Before-and-after page screenshots:
--------------------

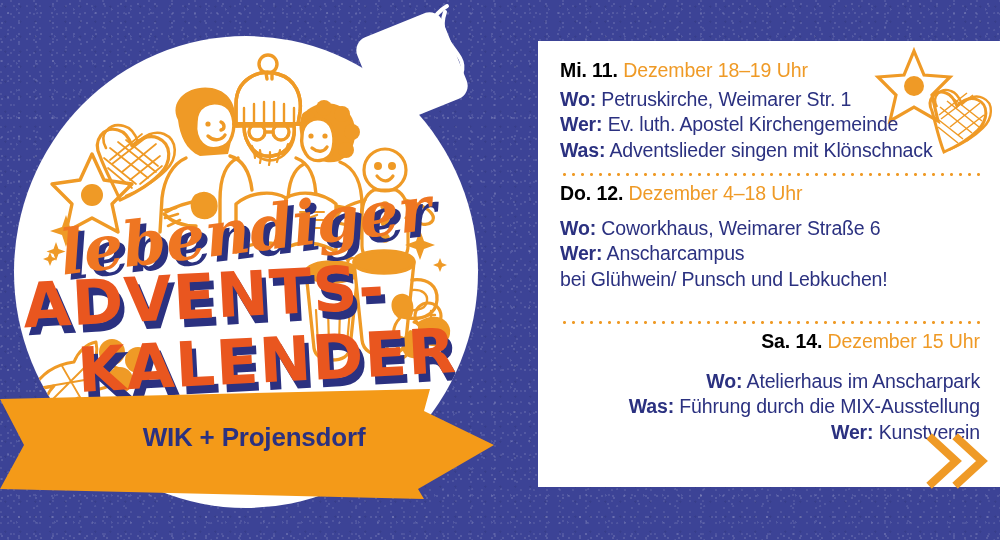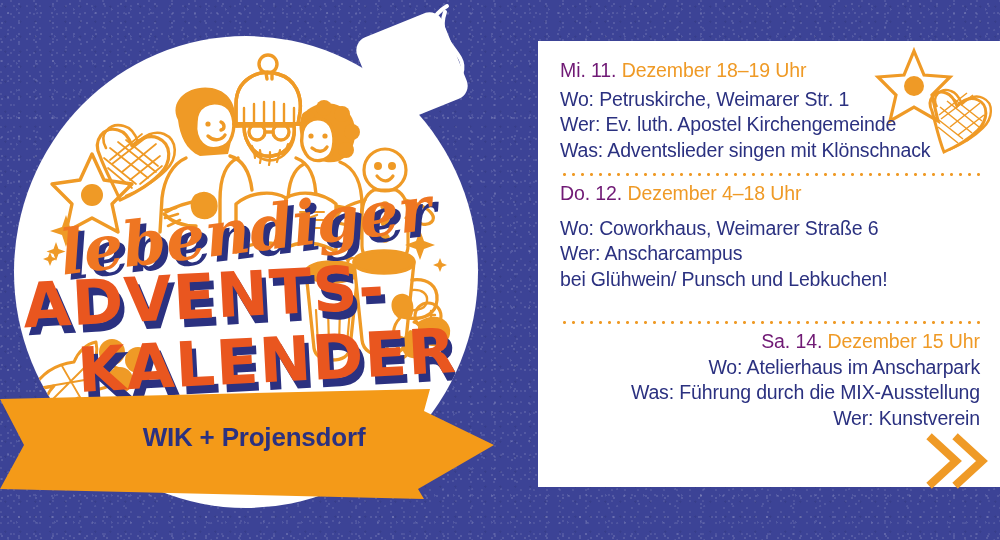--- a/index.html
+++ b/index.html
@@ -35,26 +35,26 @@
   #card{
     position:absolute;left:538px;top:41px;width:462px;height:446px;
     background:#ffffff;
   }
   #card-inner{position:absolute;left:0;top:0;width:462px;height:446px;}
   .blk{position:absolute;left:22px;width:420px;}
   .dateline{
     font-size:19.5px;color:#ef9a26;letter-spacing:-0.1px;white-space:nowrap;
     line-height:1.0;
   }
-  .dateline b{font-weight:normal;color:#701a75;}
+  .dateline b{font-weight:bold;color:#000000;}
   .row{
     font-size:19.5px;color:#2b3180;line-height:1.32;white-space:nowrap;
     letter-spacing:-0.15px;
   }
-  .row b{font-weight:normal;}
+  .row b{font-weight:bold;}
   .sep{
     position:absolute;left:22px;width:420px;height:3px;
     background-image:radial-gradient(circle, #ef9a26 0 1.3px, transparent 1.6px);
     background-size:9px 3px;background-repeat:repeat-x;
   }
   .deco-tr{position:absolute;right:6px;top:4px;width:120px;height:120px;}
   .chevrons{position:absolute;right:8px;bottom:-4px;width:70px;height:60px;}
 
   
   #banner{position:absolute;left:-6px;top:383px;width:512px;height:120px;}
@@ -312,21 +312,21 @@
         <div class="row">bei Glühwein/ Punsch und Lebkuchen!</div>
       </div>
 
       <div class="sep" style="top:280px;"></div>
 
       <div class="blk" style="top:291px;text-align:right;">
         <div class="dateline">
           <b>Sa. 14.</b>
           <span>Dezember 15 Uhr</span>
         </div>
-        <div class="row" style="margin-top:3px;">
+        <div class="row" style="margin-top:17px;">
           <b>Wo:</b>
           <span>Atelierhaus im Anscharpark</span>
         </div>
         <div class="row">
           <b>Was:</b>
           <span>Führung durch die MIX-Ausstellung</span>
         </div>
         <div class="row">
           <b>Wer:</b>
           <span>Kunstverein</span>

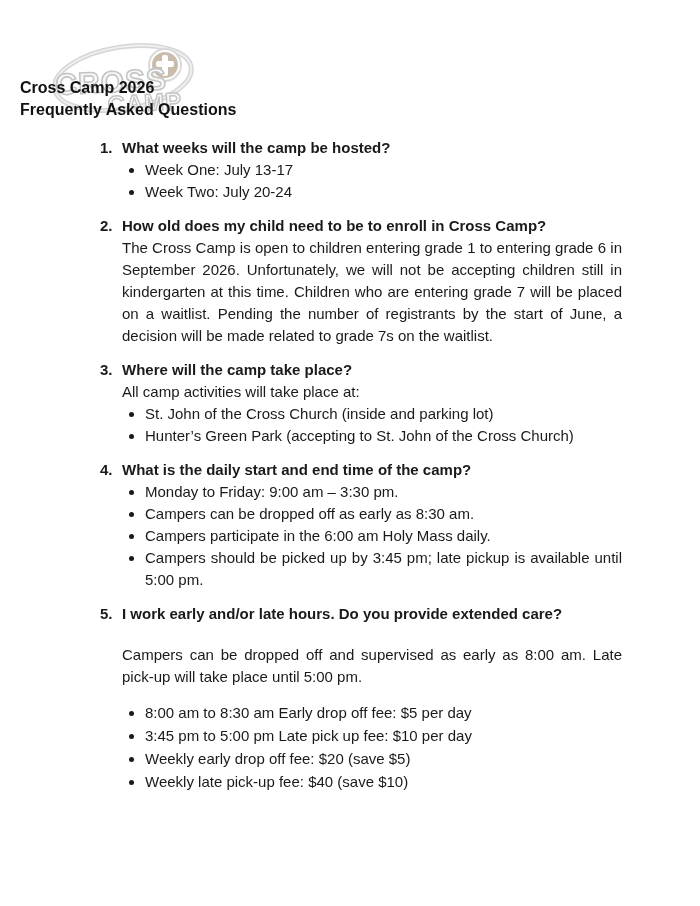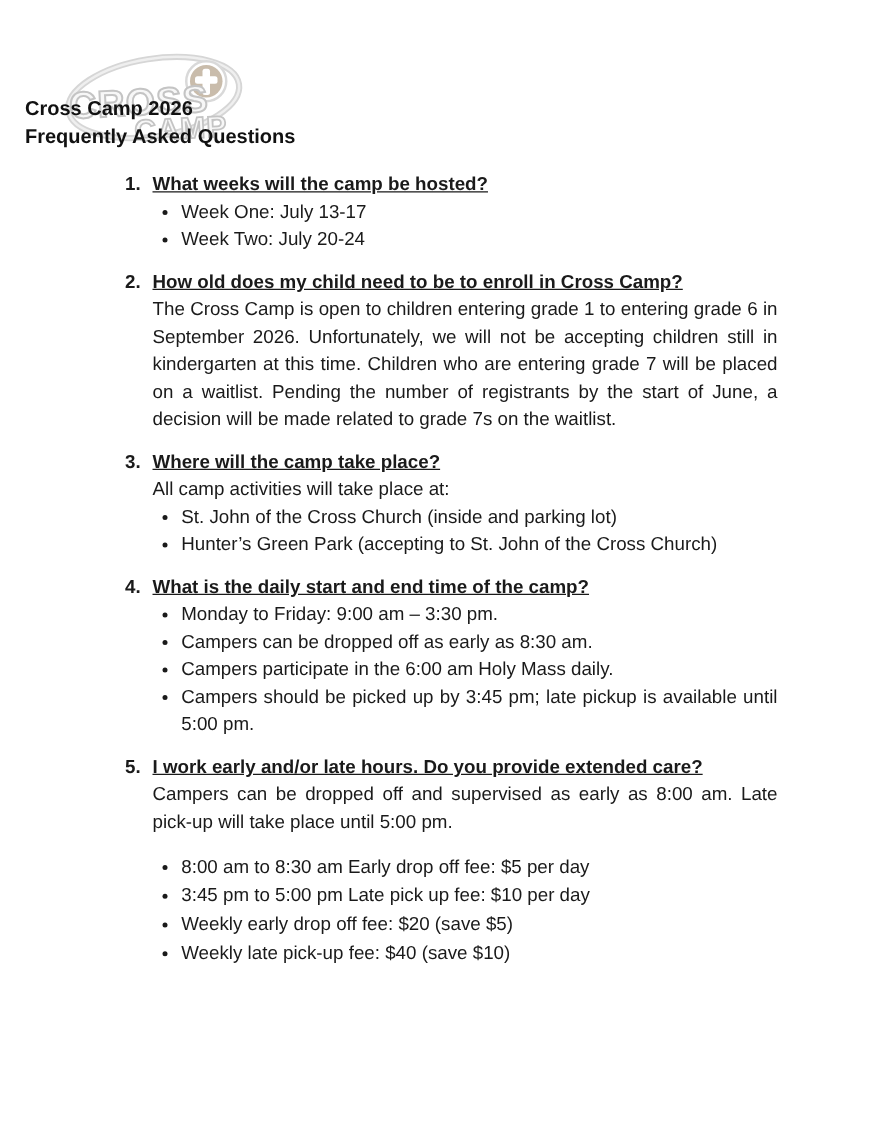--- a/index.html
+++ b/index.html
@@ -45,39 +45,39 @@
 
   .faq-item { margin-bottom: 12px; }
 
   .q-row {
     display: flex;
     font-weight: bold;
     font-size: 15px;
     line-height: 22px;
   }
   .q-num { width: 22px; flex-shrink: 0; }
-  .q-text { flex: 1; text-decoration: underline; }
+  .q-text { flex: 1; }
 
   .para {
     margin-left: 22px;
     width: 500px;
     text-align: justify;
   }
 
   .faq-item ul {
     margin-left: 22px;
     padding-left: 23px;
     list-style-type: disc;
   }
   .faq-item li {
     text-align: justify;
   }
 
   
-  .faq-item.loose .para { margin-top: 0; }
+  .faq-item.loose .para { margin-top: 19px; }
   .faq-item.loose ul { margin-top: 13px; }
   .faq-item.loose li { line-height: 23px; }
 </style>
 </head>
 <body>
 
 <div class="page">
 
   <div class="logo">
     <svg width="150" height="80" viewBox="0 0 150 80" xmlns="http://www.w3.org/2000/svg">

--------------------

Every line above that includes the word "size" should be listed.

_Written response_:
     font-size:19.5px;color:#ef9a26;letter-spacing:-0.1px;white-space:nowrap;
     font-size:19.5px;color:#2b3180;line-height:1.32;white-space:nowrap;
     background-size:9px 3px;background-repeat:repeat-x;
     font-size: 15px;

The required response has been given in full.